• [Exercise] Please copy exactly the part of the records below that opens with the line containing "text: 170-211 ->" and closes with the line containing "to Convert Asian", leaving out any pictures.

• [Material for the task]
=== Begin Enclosure ===

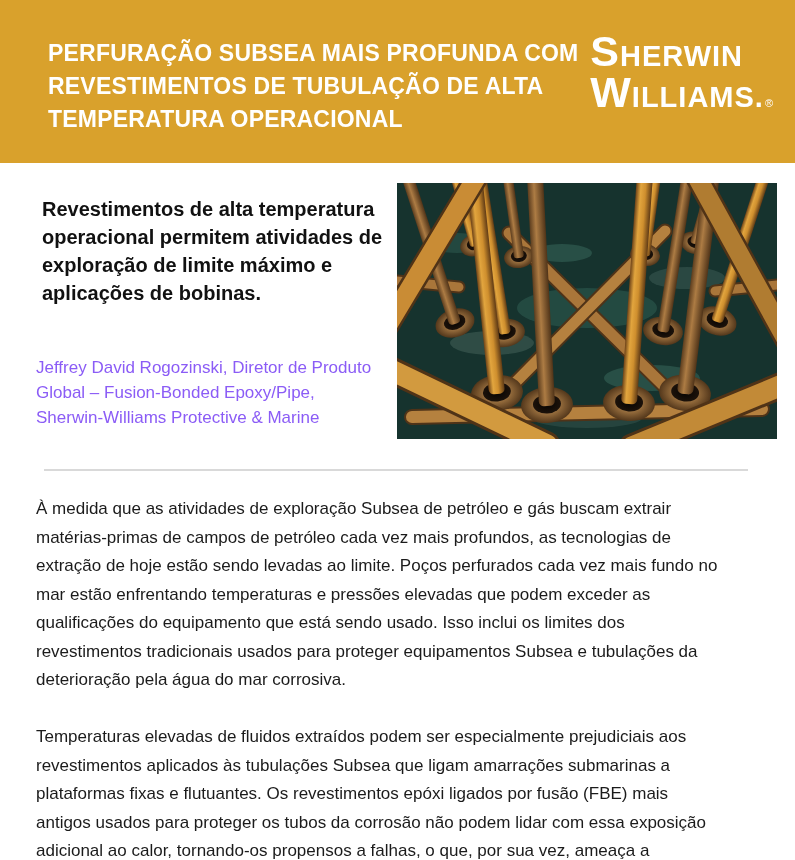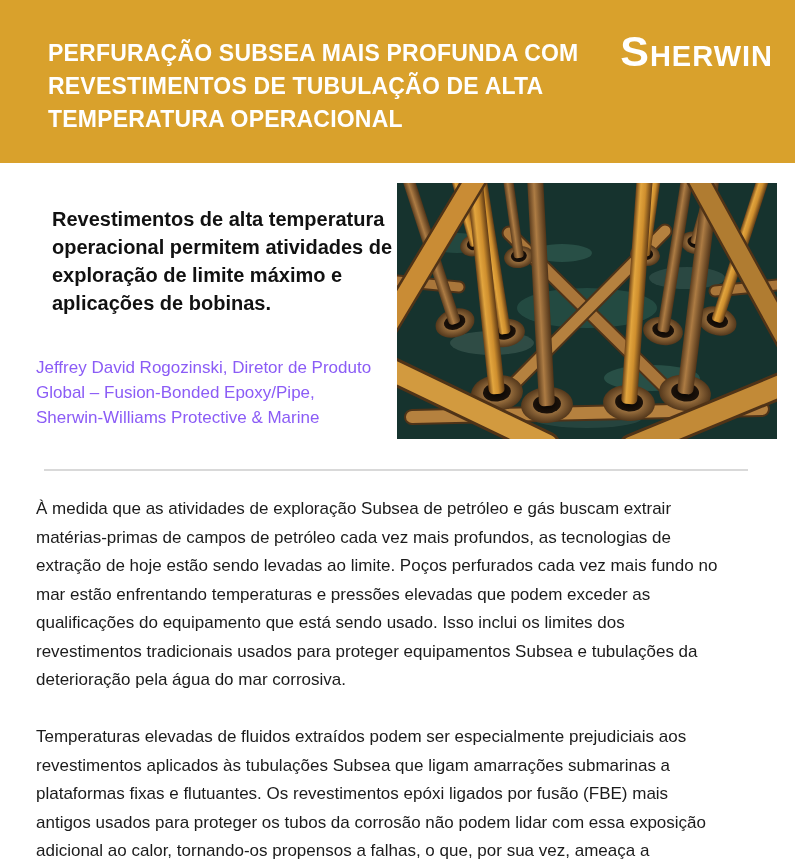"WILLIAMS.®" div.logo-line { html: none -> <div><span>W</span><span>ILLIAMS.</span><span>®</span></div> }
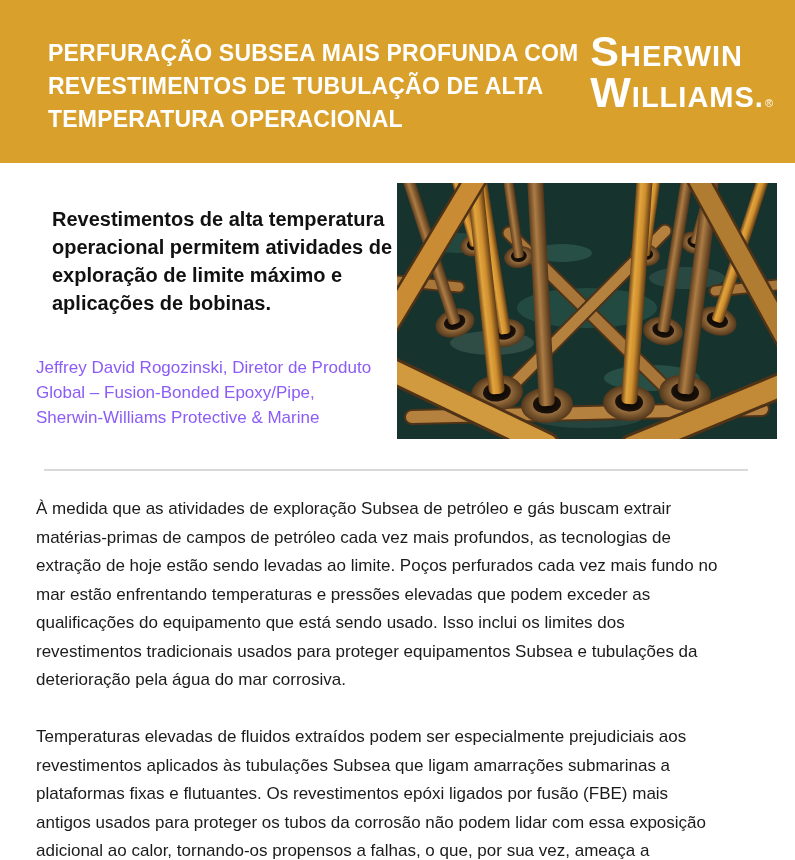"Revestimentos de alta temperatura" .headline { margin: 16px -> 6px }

=== End Enclosure ===
=== Begin Enclosure ===

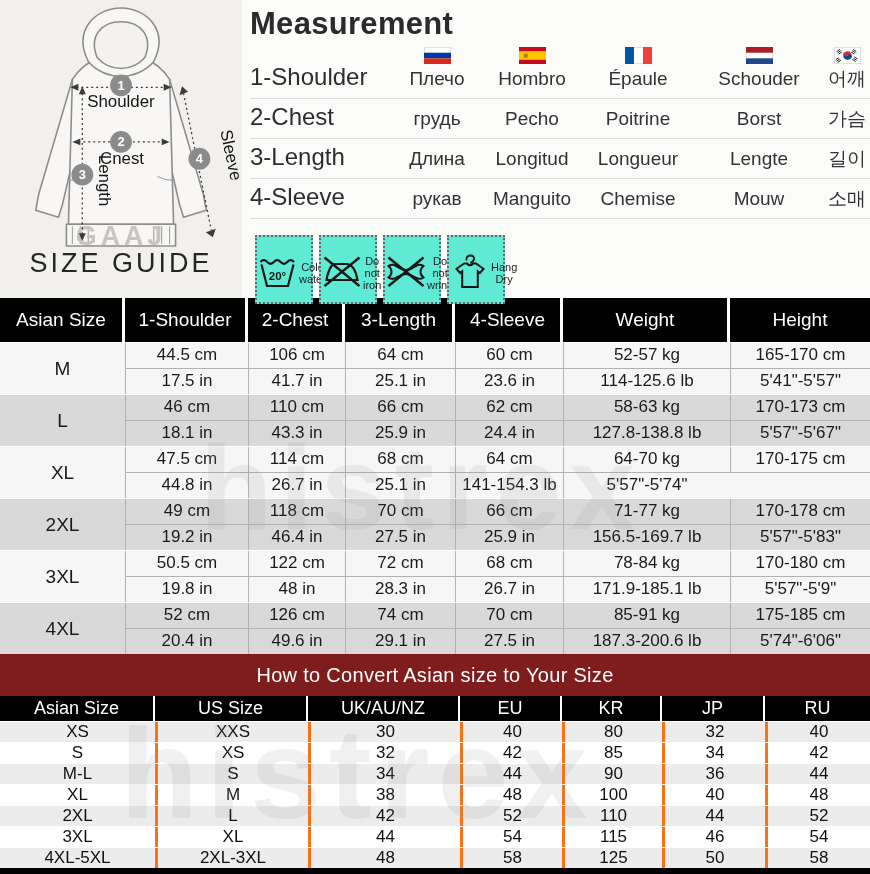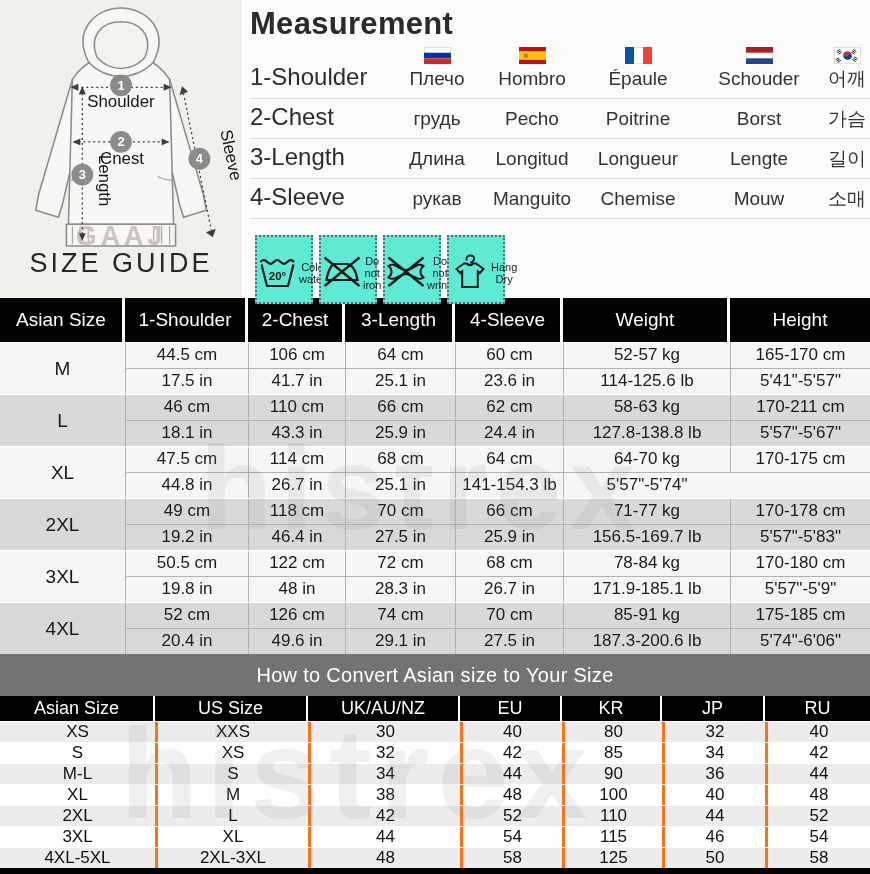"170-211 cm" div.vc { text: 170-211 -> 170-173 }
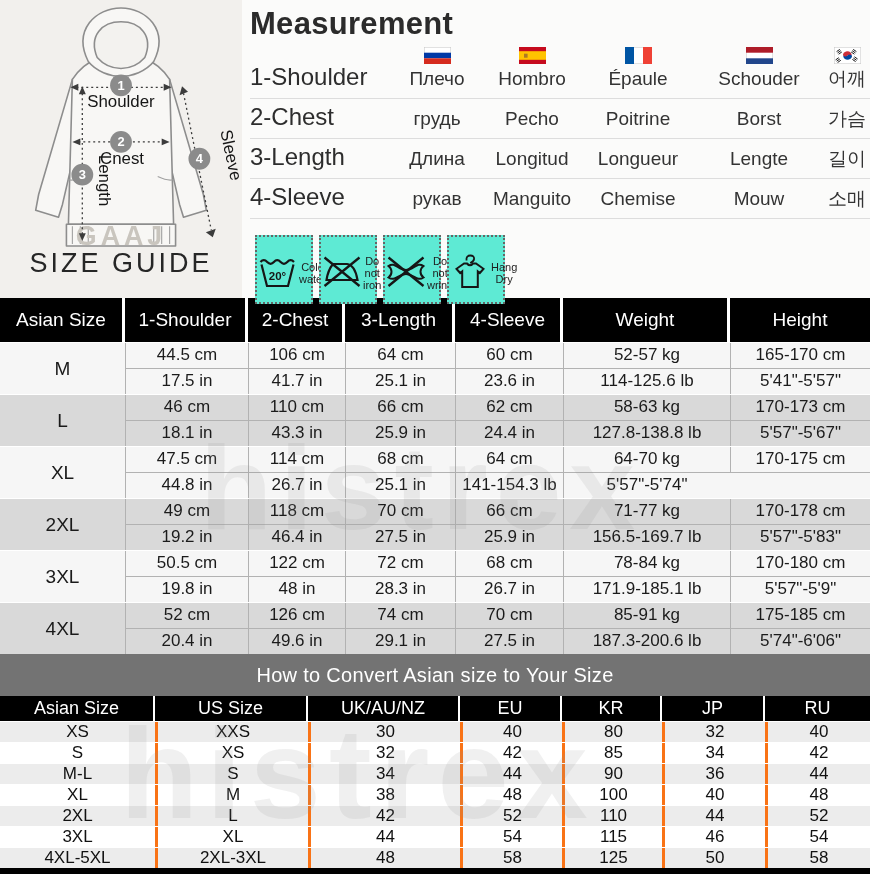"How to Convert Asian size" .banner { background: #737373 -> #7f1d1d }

=== End Enclosure ===
=== Begin Enclosure ===

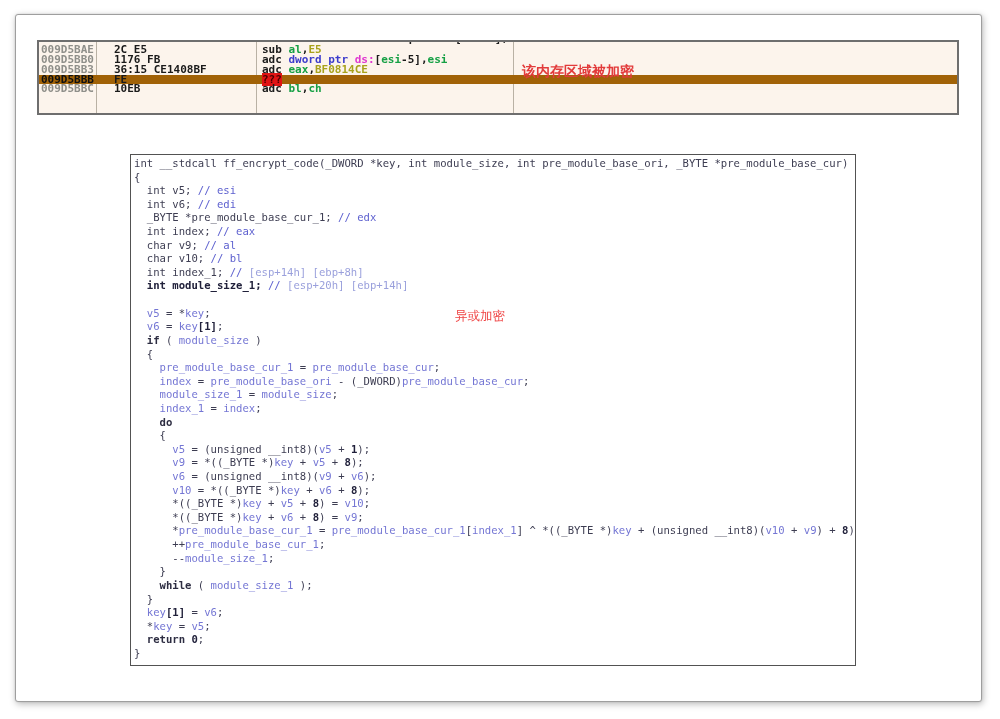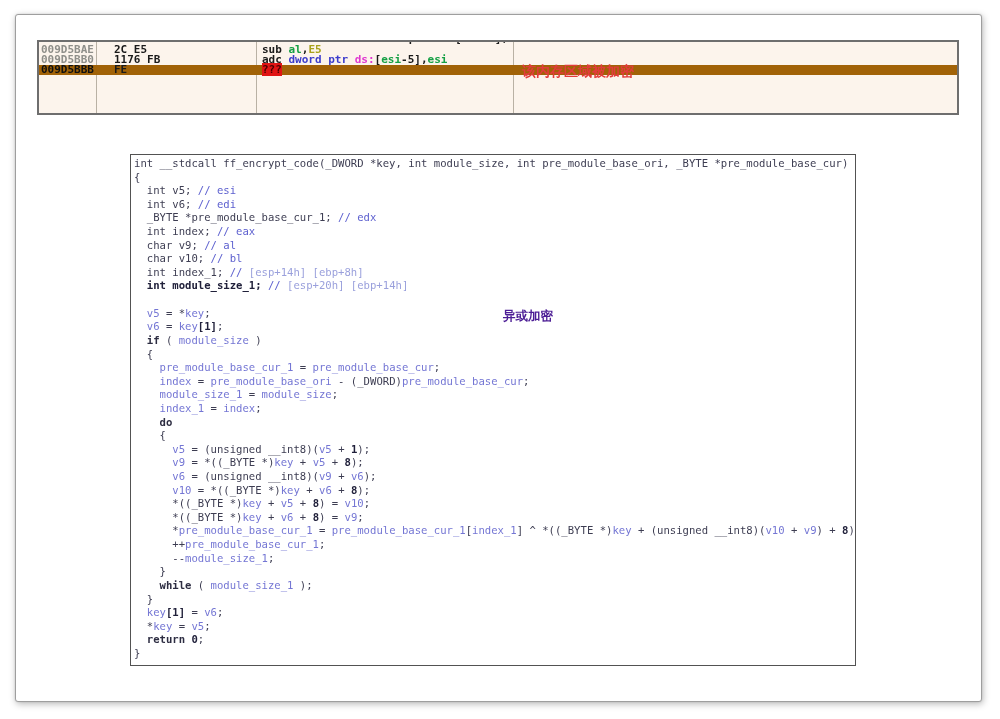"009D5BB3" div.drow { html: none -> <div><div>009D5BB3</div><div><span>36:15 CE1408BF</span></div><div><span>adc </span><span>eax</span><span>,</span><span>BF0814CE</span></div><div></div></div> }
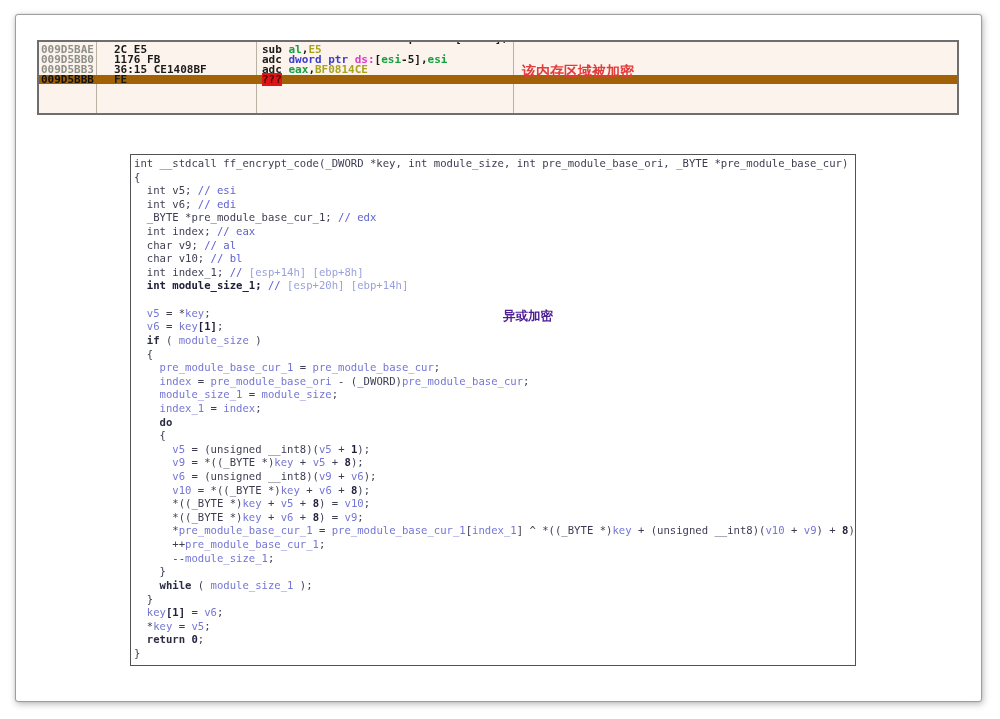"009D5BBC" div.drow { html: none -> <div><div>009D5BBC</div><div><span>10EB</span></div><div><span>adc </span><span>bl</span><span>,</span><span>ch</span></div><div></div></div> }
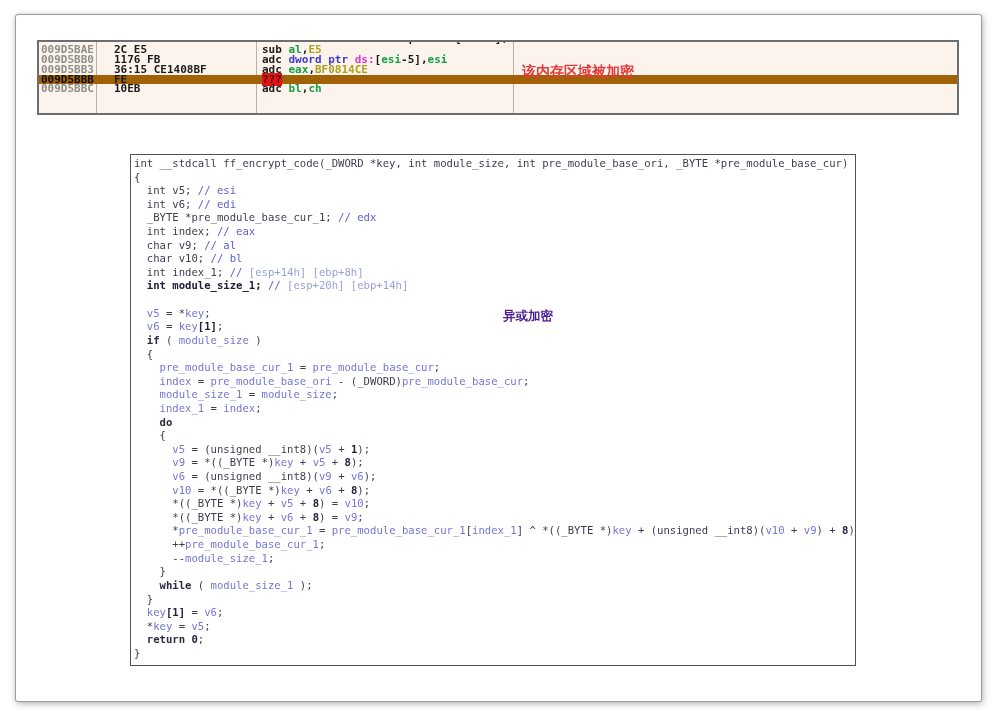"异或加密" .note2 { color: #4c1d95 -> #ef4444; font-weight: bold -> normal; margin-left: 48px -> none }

=== End Enclosure ===

• [Written answer]
"170-211 cm" div.vc { text: 170-211 -> 170-173 }
"How to Convert Asian size" .banner { background: #737373 -> #7f1d1d }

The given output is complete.